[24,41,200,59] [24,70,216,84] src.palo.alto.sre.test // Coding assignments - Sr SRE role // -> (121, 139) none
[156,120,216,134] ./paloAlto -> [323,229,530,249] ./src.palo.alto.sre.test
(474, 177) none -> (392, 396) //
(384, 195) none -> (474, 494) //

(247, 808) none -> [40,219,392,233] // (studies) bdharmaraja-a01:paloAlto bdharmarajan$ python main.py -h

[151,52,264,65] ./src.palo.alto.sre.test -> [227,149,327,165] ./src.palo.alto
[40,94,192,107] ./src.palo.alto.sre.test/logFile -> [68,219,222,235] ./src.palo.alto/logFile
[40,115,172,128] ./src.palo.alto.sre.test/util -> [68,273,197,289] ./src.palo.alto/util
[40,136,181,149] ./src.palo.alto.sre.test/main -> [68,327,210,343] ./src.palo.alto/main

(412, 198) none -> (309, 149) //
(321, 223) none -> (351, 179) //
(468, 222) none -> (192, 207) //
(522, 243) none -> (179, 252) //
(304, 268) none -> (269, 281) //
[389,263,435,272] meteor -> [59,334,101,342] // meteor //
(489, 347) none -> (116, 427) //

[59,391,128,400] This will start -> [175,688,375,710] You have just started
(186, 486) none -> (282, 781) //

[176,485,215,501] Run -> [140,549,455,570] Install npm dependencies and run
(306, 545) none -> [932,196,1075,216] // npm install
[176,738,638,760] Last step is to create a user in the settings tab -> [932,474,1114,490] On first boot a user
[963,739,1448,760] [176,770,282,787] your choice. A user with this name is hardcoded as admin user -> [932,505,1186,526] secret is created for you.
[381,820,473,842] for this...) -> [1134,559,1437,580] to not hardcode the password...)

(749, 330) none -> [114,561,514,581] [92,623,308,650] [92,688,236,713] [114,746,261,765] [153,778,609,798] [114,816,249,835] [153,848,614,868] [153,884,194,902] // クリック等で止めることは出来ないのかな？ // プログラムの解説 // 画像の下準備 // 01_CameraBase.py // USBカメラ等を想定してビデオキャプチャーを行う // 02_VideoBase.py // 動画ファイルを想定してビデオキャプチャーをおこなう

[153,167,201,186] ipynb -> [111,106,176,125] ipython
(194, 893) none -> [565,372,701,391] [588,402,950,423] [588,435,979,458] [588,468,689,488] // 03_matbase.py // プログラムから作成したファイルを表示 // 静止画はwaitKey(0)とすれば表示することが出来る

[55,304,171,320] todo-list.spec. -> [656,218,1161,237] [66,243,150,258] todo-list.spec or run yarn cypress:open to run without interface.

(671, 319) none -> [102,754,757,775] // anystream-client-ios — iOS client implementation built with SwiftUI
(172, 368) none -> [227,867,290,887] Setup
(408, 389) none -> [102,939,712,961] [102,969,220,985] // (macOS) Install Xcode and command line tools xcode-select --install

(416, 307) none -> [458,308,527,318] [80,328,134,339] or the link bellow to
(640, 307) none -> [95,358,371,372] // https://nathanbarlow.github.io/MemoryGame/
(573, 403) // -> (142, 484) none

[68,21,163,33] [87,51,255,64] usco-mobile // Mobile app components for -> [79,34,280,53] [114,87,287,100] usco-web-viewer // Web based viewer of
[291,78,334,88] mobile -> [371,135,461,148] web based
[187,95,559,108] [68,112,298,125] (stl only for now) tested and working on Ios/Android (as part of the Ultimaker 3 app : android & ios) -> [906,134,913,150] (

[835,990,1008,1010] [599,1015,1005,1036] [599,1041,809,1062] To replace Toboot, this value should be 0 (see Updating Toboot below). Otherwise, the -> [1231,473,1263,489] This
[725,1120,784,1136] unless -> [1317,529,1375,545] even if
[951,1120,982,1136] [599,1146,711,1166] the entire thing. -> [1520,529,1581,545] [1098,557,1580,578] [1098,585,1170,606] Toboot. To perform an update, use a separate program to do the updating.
■ ■ ■ ■ ■
▶ _EXERCISE AIM_
Give back the full listing above verbatim.

▶ _WRITTEN REPLY_
[24,41,200,59] [24,70,216,84] src.palo.alto.sre.test // Coding assignments - Sr SRE role // -> (121, 139) none
[156,120,216,134] ./paloAlto -> [323,229,530,249] ./src.palo.alto.sre.test
(474, 177) none -> (392, 396) //
(384, 195) none -> (474, 494) //

(247, 808) none -> [40,219,392,233] // (studies) bdharmaraja-a01:paloAlto bdharmarajan$ python main.py -h

[151,52,264,65] ./src.palo.alto.sre.test -> [227,149,327,165] ./src.palo.alto
[40,94,192,107] ./src.palo.alto.sre.test/logFile -> [68,219,222,235] ./src.palo.alto/logFile
[40,115,172,128] ./src.palo.alto.sre.test/util -> [68,273,197,289] ./src.palo.alto/util
[40,136,181,149] ./src.palo.alto.sre.test/main -> [68,327,210,343] ./src.palo.alto/main

(412, 198) none -> (309, 149) //
(321, 223) none -> (351, 179) //
(468, 222) none -> (192, 207) //
(522, 243) none -> (179, 252) //
(304, 268) none -> (269, 281) //
[389,263,435,272] meteor -> [59,334,101,342] // meteor //
(489, 347) none -> (116, 427) //

[59,391,128,400] This will start -> [175,688,375,710] You have just started
(186, 486) none -> (282, 781) //

[176,485,215,501] Run -> [140,549,455,570] Install npm dependencies and run
(306, 545) none -> [932,196,1075,216] // npm install
[176,738,638,760] Last step is to create a user in the settings tab -> [932,474,1114,490] On first boot a user
[963,739,1448,760] [176,770,282,787] your choice. A user with this name is hardcoded as admin user -> [932,505,1186,526] secret is created for you.
[381,820,473,842] for this...) -> [1134,559,1437,580] to not hardcode the password...)

(749, 330) none -> [114,561,514,581] [92,623,308,650] [92,688,236,713] [114,746,261,765] [153,778,609,798] [114,816,249,835] [153,848,614,868] [153,884,194,902] // クリック等で止めることは出来ないのかな？ // プログラムの解説 // 画像の下準備 // 01_CameraBase.py // USBカメラ等を想定してビデオキャプチャーを行う // 02_VideoBase.py // 動画ファイルを想定してビデオキャプチャーをおこなう

[153,167,201,186] ipynb -> [111,106,176,125] ipython
(194, 893) none -> [565,372,701,391] [588,402,950,423] [588,435,979,458] [588,468,689,488] // 03_matbase.py // プログラムから作成したファイルを表示 // 静止画はwaitKey(0)とすれば表示することが出来る

[55,304,171,320] todo-list.spec. -> [656,218,1161,237] [66,243,150,258] todo-list.spec or run yarn cypress:open to run without interface.

(671, 319) none -> [102,754,757,775] // anystream-client-ios — iOS client implementation built with SwiftUI
(172, 368) none -> [227,867,290,887] Setup
(408, 389) none -> [102,939,712,961] [102,969,220,985] // (macOS) Install Xcode and command line tools xcode-select --install

(416, 307) none -> [458,308,527,318] [80,328,134,339] or the link bellow to
(640, 307) none -> [95,358,371,372] // https://nathanbarlow.github.io/MemoryGame/
(573, 403) // -> (142, 484) none

[68,21,163,33] [87,51,255,64] usco-mobile // Mobile app components for -> [79,34,280,53] [114,87,287,100] usco-web-viewer // Web based viewer of
[291,78,334,88] mobile -> [371,135,461,148] web based
[187,95,559,108] [68,112,298,125] (stl only for now) tested and working on Ios/Android (as part of the Ultimaker 3 app : android & ios) -> [906,134,913,150] (

[835,990,1008,1010] [599,1015,1005,1036] [599,1041,809,1062] To replace Toboot, this value should be 0 (see Updating Toboot below). Otherwise, the -> [1231,473,1263,489] This
[725,1120,784,1136] unless -> [1317,529,1375,545] even if
[951,1120,982,1136] [599,1146,711,1166] the entire thing. -> [1520,529,1581,545] [1098,557,1580,578] [1098,585,1170,606] Toboot. To perform an update, use a separate program to do the updating.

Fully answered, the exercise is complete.